In PAs, (nor)epinephrine induced maximal contraction at 1 µM, though epinephrine was more potent. Above 1 µM this difference disappeared, suggesting the additional activation of β2-adrenoceptors by epinephrine (Fig. 2A). Pre-treatment of PAs with the α1-antagonist prazosine (100 nM) prevented (nor)epinephrine-induced contraction (Fig. 2A). Comparable to norepinephrine, the α1-agonist phenylephrine induced only slight contraction in PAs (Fig. 2B). Similar results were obtained for the α1-agonist A 61603, whereas the α2-agonist clonidine had no effect (not shown). Pre-treatment of PAs with the selective β2-antagonist ICI 118551 (100 nM) enhanced norepinephrine-induced contraction and 10 µM ICI 118551 had an even stronger effect (Fig. 2C). However, ICI 118551 at 100 nM (Fig. 2D) or 10 µM (not shown) did not alter the effect of epinephrine. The β1/2-agonist isoproterenol had no effect in PAs (Fig. 2C), whereas the pure β2-agonist procaterol relaxed them (Fig. 2D). Further, procaterol completely abolished contraction due to (nor)epinephrine (Fig. 2C/D). Pre-treatment of PAs with the β1/2-antagonist propanolol (1 µM) shifted epinephrine-induced contraction rightwards, without altering its maximal effect (Fig. 2E). Pre-treatment with the β1-antagonist CGP 20712A (100 nM) abolished epinephrine-induced contraction (Fig. 2E). However, the β1-agonist denopamine had no effect on PAs. Further, denopamine given as pre-treatment prior to increasing concentrations of phenylephrine did not enhance phenylephrine-induced contraction (Fig. 2F). Also the β3-agonist CL 316243 had no effect (Fig. 2E). Finally, the tone of PAs was not affected by prazosine, CGP 20712A, ICI 118551 and propanolol (Table 1).

Figure 2. Responses of pulmonary arteries (PAs) to increasing dosages of adrenergic agents.

A-F) Pre-treatment concentrations were fixed. P<0.05 are considered as statistical significant and are indicated as followed p<0.05, p<0.01 and p<0.001.

Table 1. Influence of various antagonists and inhibitors on the initial vessel area.

In PVs, isoproterenol, procaterol, norepinephrine and epinephrine caused relaxation, with the following EC50 values: isoproterenol 0.26 µM, procaterol 0.12 µM, norepinephrine 30 µM and epinephrine 1 µM (Fig. 3A).

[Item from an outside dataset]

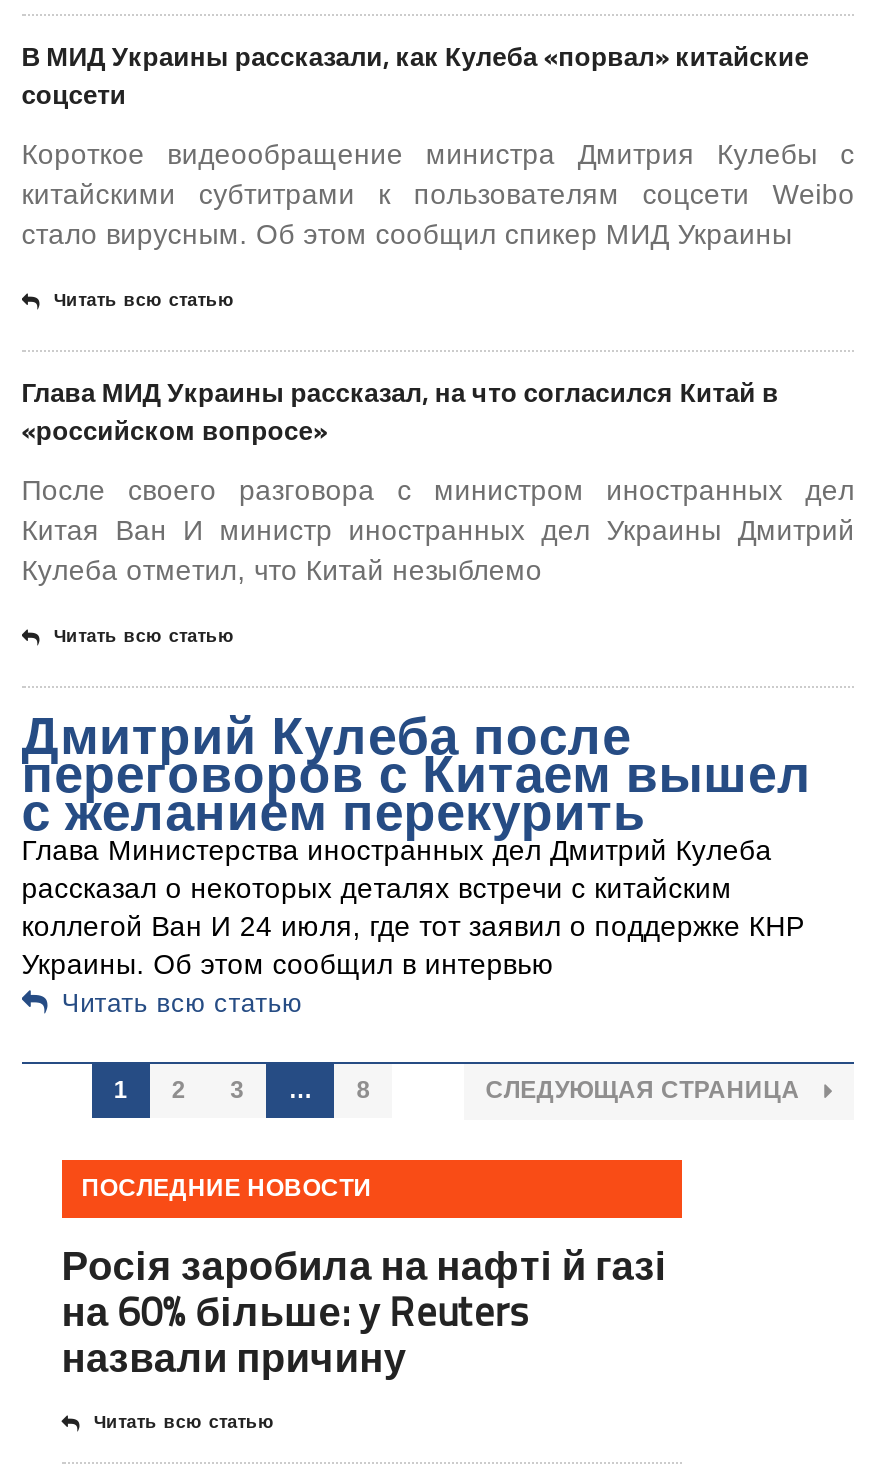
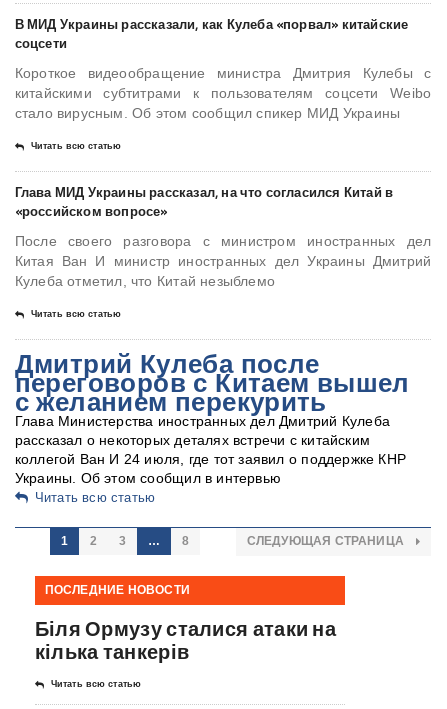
- Росія заробила на нафті й газі
- на 60% більше: у Reuters
- назвали причину
+ Біля Ормузу сталися атаки на
+ кілька танкерів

Simultaneous treatment with epinephrine and the pure β2-agonist procaterol did not enhance epinephrine-induced relaxation (Fig. 3B). Further, combined treatment with norepinephrine and procaterol did not alter the maximal relaxant effect of norepinephrine; however EC50 values were shifted leftwards to lower concentrations, i.e. EC50 values were 8.6 nM for simultaneous treatment with procaterol and norepinephrine instead of 30 µM for norepinephrine alone. Pre-treatment with 100 nM prazosine had no effect alone (Table 1) or on epinephrine-induced relaxation (Fig. 3B), but enhanced the effect of norepinephrine (Fig. 3C). When PVs were pre-treated with the β2-antagonist ICI 118551 (10 µM or 100 nM) the effect of (nor)epinephrine was reversed and it became contractile (Fig. 3B/C). At 1 mM epinephrine showed some relaxation despite the presence of ICI 118551 (Fig. 3B). Similar results were obtained for (nor)epinephrine after pre-treatment with 1 µM propanolol (not shown). Neither ICI 118551 nor propanolol did affect the basal tone of PVs (Table 1). The α1-agonist A 61603 contracted PVs, whereas the α1-agonist phenylephrine had only a slight contractile effect at 10 µM that was reversed at higher concentrations (Fig. 3D). However, after pre-treatment with 100 nM ICI 118551 PVs responded to phenylephrine comparable to A 61603 (Fig. 3D). In addition, the α2-agonist clonidine, the β1-agonist denopamine and the β3-agonst CL 316243 had no effects in PVs (not shown).

Figure 3. Responses of pulmonary veins (PV) to adrenergic agents.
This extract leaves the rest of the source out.